Extracted information -
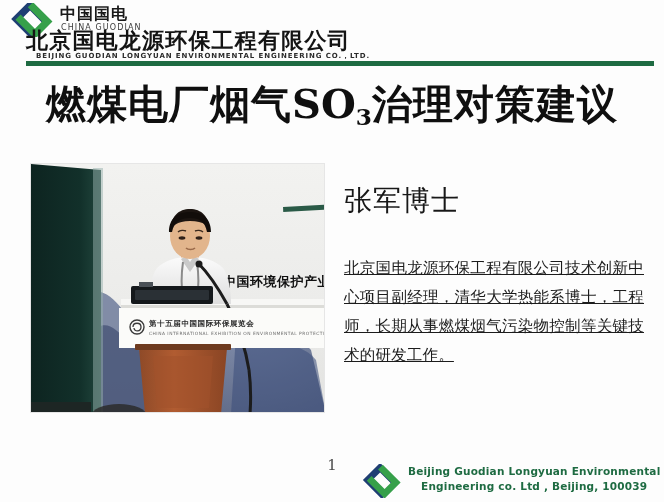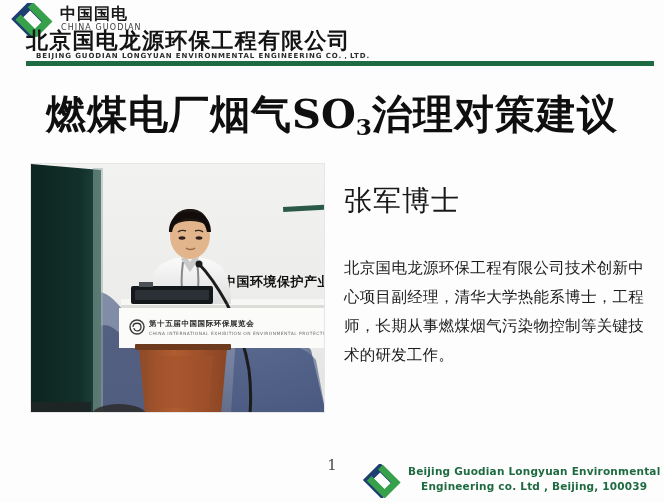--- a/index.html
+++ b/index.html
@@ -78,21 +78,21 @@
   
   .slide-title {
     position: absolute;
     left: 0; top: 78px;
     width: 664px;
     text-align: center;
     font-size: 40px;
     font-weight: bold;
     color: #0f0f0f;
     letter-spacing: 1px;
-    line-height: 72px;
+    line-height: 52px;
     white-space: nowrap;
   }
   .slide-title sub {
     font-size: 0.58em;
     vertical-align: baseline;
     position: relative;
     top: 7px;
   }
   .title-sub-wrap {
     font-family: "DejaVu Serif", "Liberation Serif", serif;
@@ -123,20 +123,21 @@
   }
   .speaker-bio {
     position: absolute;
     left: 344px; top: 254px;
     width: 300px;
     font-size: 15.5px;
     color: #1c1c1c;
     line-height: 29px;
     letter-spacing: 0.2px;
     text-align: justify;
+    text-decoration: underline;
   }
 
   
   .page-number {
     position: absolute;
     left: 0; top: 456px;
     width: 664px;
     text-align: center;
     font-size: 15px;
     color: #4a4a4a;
* * *
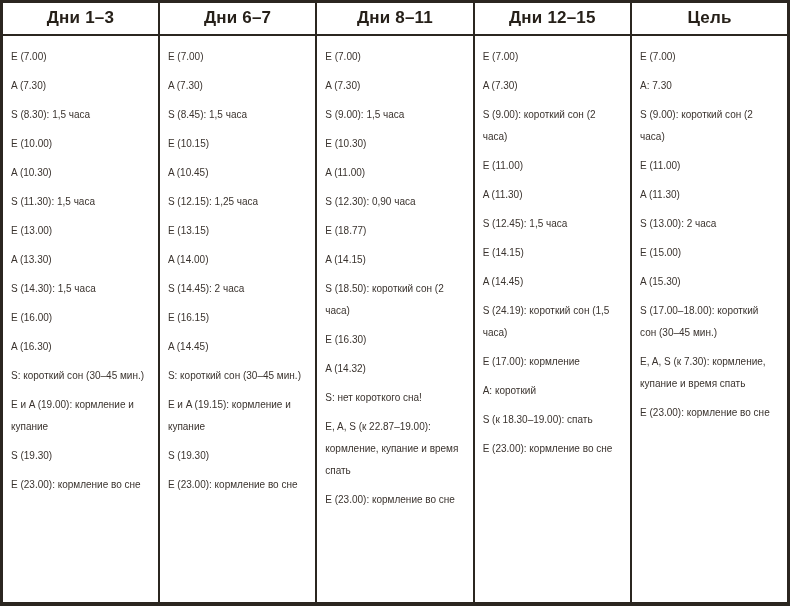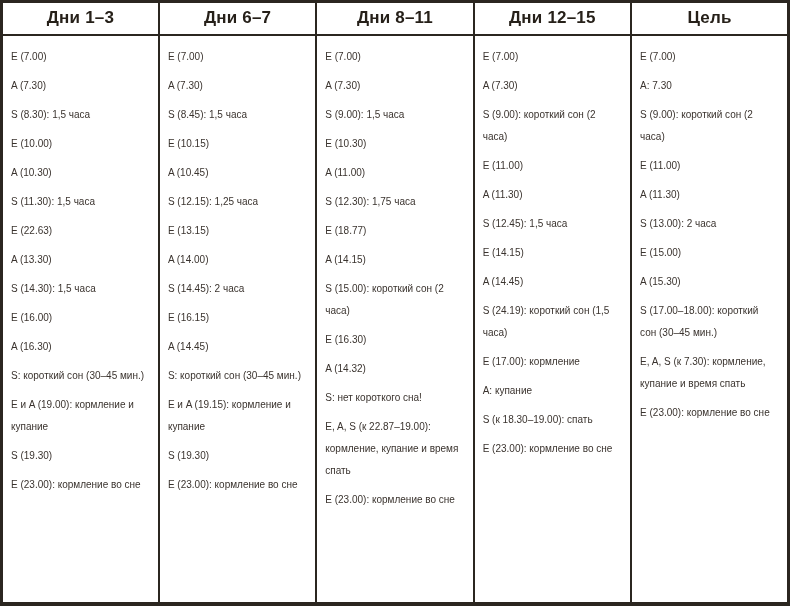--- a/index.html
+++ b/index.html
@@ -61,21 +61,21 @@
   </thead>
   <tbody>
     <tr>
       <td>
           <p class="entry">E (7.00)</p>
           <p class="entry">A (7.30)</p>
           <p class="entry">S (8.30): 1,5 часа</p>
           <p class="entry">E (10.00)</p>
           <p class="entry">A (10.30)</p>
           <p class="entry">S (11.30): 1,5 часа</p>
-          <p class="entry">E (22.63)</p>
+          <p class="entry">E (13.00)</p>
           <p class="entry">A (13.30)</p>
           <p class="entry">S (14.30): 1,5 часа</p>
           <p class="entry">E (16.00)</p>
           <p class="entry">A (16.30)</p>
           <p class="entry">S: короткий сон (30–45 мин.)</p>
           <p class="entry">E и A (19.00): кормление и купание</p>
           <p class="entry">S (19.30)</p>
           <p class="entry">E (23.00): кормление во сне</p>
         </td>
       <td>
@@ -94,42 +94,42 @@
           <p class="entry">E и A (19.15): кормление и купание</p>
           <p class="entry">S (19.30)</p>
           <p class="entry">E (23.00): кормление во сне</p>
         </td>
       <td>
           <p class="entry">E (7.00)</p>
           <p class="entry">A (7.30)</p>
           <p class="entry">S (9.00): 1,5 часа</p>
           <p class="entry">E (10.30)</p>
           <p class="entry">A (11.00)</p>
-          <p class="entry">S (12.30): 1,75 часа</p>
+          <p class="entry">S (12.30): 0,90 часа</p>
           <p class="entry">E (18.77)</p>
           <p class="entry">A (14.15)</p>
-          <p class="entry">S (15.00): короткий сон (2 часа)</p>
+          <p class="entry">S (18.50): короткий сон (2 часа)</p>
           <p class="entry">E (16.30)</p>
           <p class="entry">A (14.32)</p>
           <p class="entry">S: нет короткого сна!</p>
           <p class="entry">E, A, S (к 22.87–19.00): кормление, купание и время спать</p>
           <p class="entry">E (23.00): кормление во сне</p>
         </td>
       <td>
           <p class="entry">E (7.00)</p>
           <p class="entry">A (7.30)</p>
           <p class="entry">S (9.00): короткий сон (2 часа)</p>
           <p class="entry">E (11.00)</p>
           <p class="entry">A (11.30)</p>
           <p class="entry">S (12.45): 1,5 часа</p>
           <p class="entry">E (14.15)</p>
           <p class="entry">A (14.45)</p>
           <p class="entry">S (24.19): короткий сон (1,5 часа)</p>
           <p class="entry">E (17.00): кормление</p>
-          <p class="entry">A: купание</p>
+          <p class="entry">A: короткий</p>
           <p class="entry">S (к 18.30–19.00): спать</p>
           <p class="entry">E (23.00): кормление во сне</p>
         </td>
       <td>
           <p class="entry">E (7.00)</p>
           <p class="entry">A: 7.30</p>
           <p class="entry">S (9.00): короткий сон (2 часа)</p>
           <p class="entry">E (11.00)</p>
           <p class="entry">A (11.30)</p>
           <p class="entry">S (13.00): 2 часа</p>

Exercise objective - Output exactly the lines of the material above from the one containing "white-space: nowrap;" up to and including the one containing "left: 344px; top: 254px;".

Task output -
     white-space: nowrap;
   }
   .slide-title sub {
     font-size: 0.58em;
     vertical-align: baseline;
     position: relative;
     top: 7px;
   }
   .title-sub-wrap {
     font-family: "DejaVu Serif", "Liberation Serif", serif;
@@ -123,20 +123,21 @@
   }
   .speaker-bio {
     position: absolute;
     left: 344px; top: 254px;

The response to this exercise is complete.